[Stored data entries]
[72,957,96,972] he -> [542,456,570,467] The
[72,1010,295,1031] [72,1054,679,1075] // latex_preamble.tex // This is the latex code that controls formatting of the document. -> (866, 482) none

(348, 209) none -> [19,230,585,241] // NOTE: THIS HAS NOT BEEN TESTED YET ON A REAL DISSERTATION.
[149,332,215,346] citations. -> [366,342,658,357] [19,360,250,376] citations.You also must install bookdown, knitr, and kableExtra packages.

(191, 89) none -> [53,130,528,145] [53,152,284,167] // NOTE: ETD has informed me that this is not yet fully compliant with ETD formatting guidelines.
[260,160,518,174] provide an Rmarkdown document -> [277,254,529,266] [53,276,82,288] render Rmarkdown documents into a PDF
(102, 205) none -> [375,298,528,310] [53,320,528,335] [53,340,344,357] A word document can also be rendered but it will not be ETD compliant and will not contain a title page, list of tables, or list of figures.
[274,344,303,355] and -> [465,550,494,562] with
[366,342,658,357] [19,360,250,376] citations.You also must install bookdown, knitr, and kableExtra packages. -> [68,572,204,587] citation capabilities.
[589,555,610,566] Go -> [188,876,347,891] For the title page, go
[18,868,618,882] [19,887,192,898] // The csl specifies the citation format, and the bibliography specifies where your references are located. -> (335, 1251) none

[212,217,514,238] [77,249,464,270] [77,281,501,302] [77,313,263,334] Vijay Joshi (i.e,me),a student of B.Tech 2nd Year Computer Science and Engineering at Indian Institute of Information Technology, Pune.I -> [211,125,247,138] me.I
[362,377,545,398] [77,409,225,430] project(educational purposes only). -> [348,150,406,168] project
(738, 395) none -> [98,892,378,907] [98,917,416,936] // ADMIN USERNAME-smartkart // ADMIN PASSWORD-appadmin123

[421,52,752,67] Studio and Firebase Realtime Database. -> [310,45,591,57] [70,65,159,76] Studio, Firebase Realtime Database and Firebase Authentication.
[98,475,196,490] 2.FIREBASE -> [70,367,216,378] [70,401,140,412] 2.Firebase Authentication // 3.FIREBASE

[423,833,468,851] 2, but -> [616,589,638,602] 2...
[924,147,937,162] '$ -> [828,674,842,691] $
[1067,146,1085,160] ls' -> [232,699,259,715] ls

▶ [Prompt]: Set every record down again, exactly as given.

▶ [Written response]:
[72,957,96,972] he -> [542,456,570,467] The
[72,1010,295,1031] [72,1054,679,1075] // latex_preamble.tex // This is the latex code that controls formatting of the document. -> (866, 482) none

(348, 209) none -> [19,230,585,241] // NOTE: THIS HAS NOT BEEN TESTED YET ON A REAL DISSERTATION.
[149,332,215,346] citations. -> [366,342,658,357] [19,360,250,376] citations.You also must install bookdown, knitr, and kableExtra packages.

(191, 89) none -> [53,130,528,145] [53,152,284,167] // NOTE: ETD has informed me that this is not yet fully compliant with ETD formatting guidelines.
[260,160,518,174] provide an Rmarkdown document -> [277,254,529,266] [53,276,82,288] render Rmarkdown documents into a PDF
(102, 205) none -> [375,298,528,310] [53,320,528,335] [53,340,344,357] A word document can also be rendered but it will not be ETD compliant and will not contain a title page, list of tables, or list of figures.
[274,344,303,355] and -> [465,550,494,562] with
[366,342,658,357] [19,360,250,376] citations.You also must install bookdown, knitr, and kableExtra packages. -> [68,572,204,587] citation capabilities.
[589,555,610,566] Go -> [188,876,347,891] For the title page, go
[18,868,618,882] [19,887,192,898] // The csl specifies the citation format, and the bibliography specifies where your references are located. -> (335, 1251) none

[212,217,514,238] [77,249,464,270] [77,281,501,302] [77,313,263,334] Vijay Joshi (i.e,me),a student of B.Tech 2nd Year Computer Science and Engineering at Indian Institute of Information Technology, Pune.I -> [211,125,247,138] me.I
[362,377,545,398] [77,409,225,430] project(educational purposes only). -> [348,150,406,168] project
(738, 395) none -> [98,892,378,907] [98,917,416,936] // ADMIN USERNAME-smartkart // ADMIN PASSWORD-appadmin123

[421,52,752,67] Studio and Firebase Realtime Database. -> [310,45,591,57] [70,65,159,76] Studio, Firebase Realtime Database and Firebase Authentication.
[98,475,196,490] 2.FIREBASE -> [70,367,216,378] [70,401,140,412] 2.Firebase Authentication // 3.FIREBASE

[423,833,468,851] 2, but -> [616,589,638,602] 2...
[924,147,937,162] '$ -> [828,674,842,691] $
[1067,146,1085,160] ls' -> [232,699,259,715] ls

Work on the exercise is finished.